VinAIResearch / Warping-based_Backdoor_Attack-release

WaNet - Imperceptible Warping-based Backdoor Attack (ICLR 2021)
GNU Affero General Public License v3.0
112 stars 17 forks source link

About the detection of Neural Cleanse #8

Closed zeabin closed 2 years ago

zeabin commented 2 years ago

All of the pretrained model you provide have anomaly index smaller than 2 in Neural Cleanse. However, when I train more backdoor models with default setting on mnist, cifar10 and gtsrb and test the detection of NC, only models on mnist have small anomaly index, models on cifar10 and gtsrb have anomaly index larger than 3(on average). Is there any trick to train the backdoor model?

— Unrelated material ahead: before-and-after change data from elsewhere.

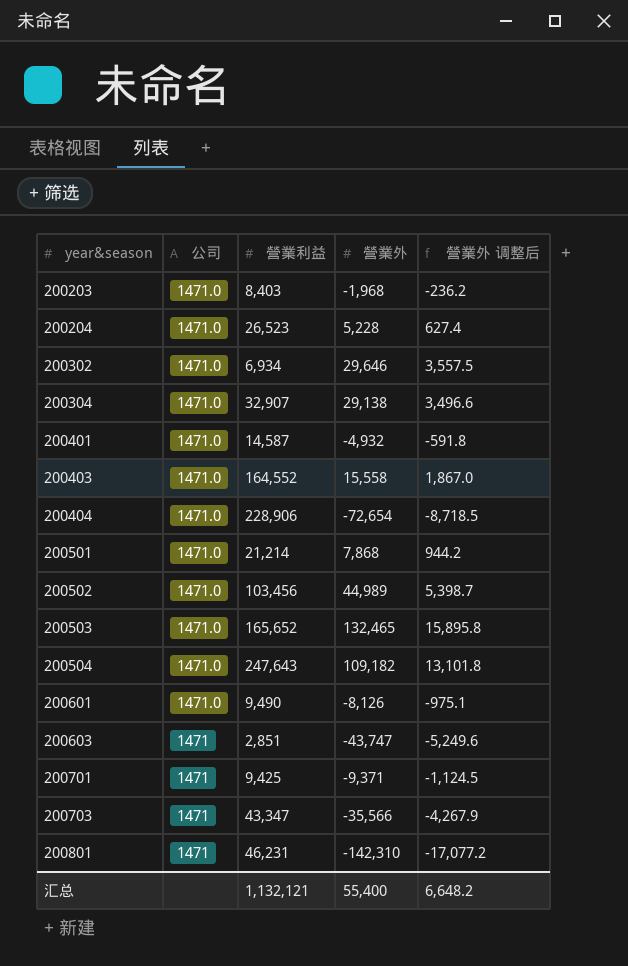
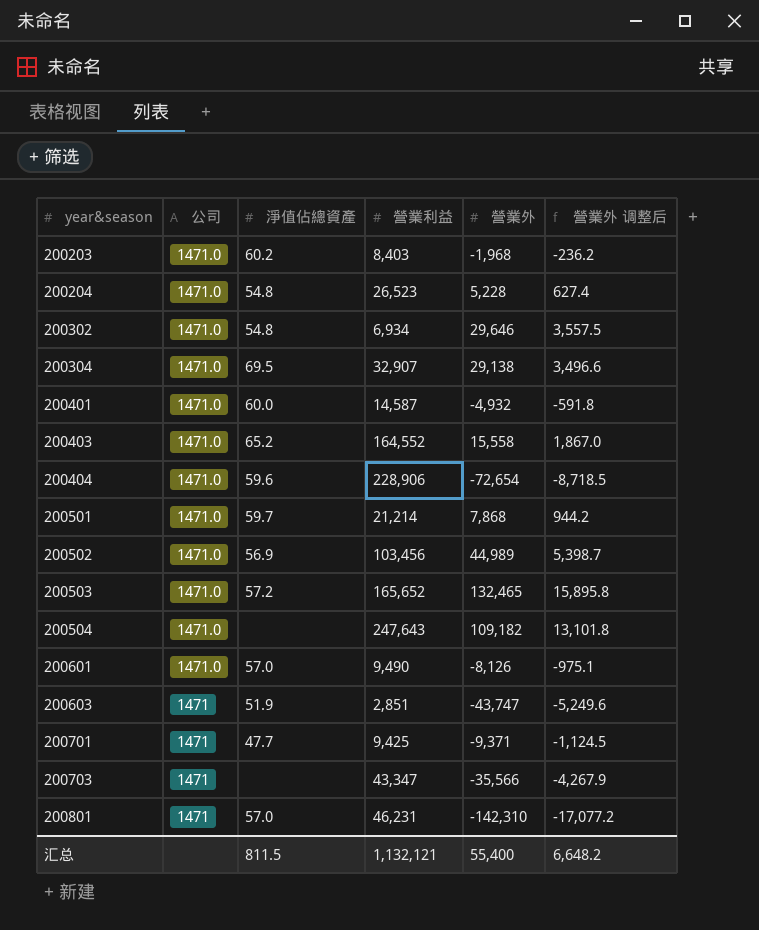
column 淨值佔總資產 | position: none -> 3

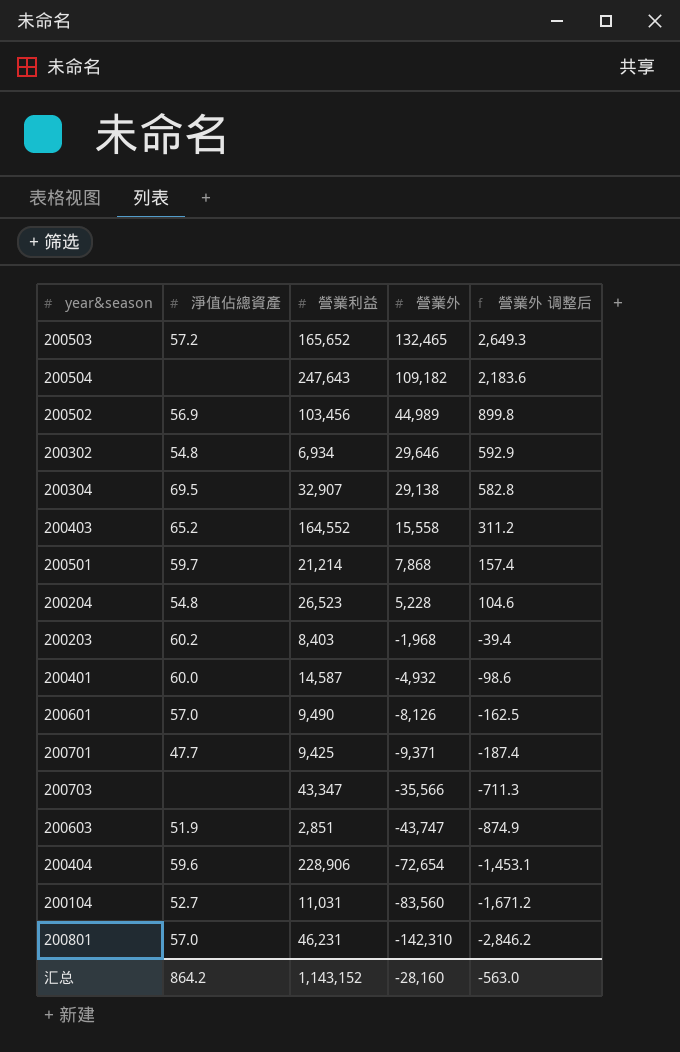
row order: year&season ascending -> 營業外 descending
column 公司 | position: 2 -> none
column 營業外 调整后 | formula: [營業外] * 0.12 -> [營業外] * 0.02
row 200104: none -> 52.7 | 11,031 | -83,560 | -1,671.2
汇总 | 淨值佔總資產: 811.5 -> 864.2
汇总 | 營業利益: 1,132,121 -> 1,143,152
汇总 | 營業外: 55,400 -> -28,160
汇总 | 營業外 调整后: 6,648.2 -> -563.0

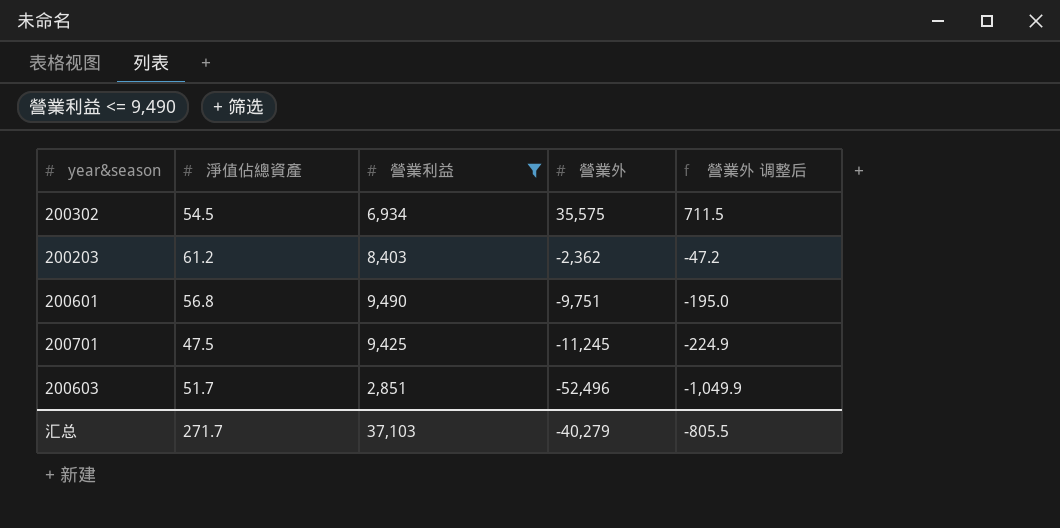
filter: none -> 營業利益 <= 9,490
200302 | 淨值佔總資產: 54.8 -> 54.5
200302 | 營業外: 29,646 -> 35,575
200302 | 營業外 调整后: 592.9 -> 711.5
200203 | 淨值佔總資產: 60.2 -> 61.2
200203 | 營業外: -1,968 -> -2,362
200203 | 營業外 调整后: -39.4 -> -47.2
200601 | 淨值佔總資產: 57.0 -> 56.8
200601 | 營業外: -8,126 -> -9,751
200601 | 營業外 调整后: -162.5 -> -195.0
200701 | 淨值佔總資產: 47.7 -> 47.5
200701 | 營業外: -9,371 -> -11,245
200701 | 營業外 调整后: -187.4 -> -224.9
200603 | 淨值佔總資產: 51.9 -> 51.7
200603 | 營業外: -43,747 -> -52,496
200603 | 營業外 调整后: -874.9 -> -1,049.9
汇总 | 淨值佔總資產: 864.2 -> 271.7
汇总 | 營業利益: 1,143,152 -> 37,103
汇总 | 營業外: -28,160 -> -40,279
汇总 | 營業外 调整后: -563.0 -> -805.5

tuananh12101997 commented 2 years ago

Thank you for your interest in our paper.

Yes. For simple datasets like cifar10, mnist, and gtsrb, the warping mask plays an important role in creating a powerful backdoor attack. For example, the warping field should be concentrated (have high values) on the region of the object (i.e. the center of the image).

However, for now, we just use random warping masks. Therefore, the backdoor effects would be unstable against backdoor detection methods like NC.

There are two tricks that might increase the stability of backdoor effects: 1. Increasing warping strength $s$, or 2. Increase the warping grid size $k$. However, it might hurt the quality of backdoor images.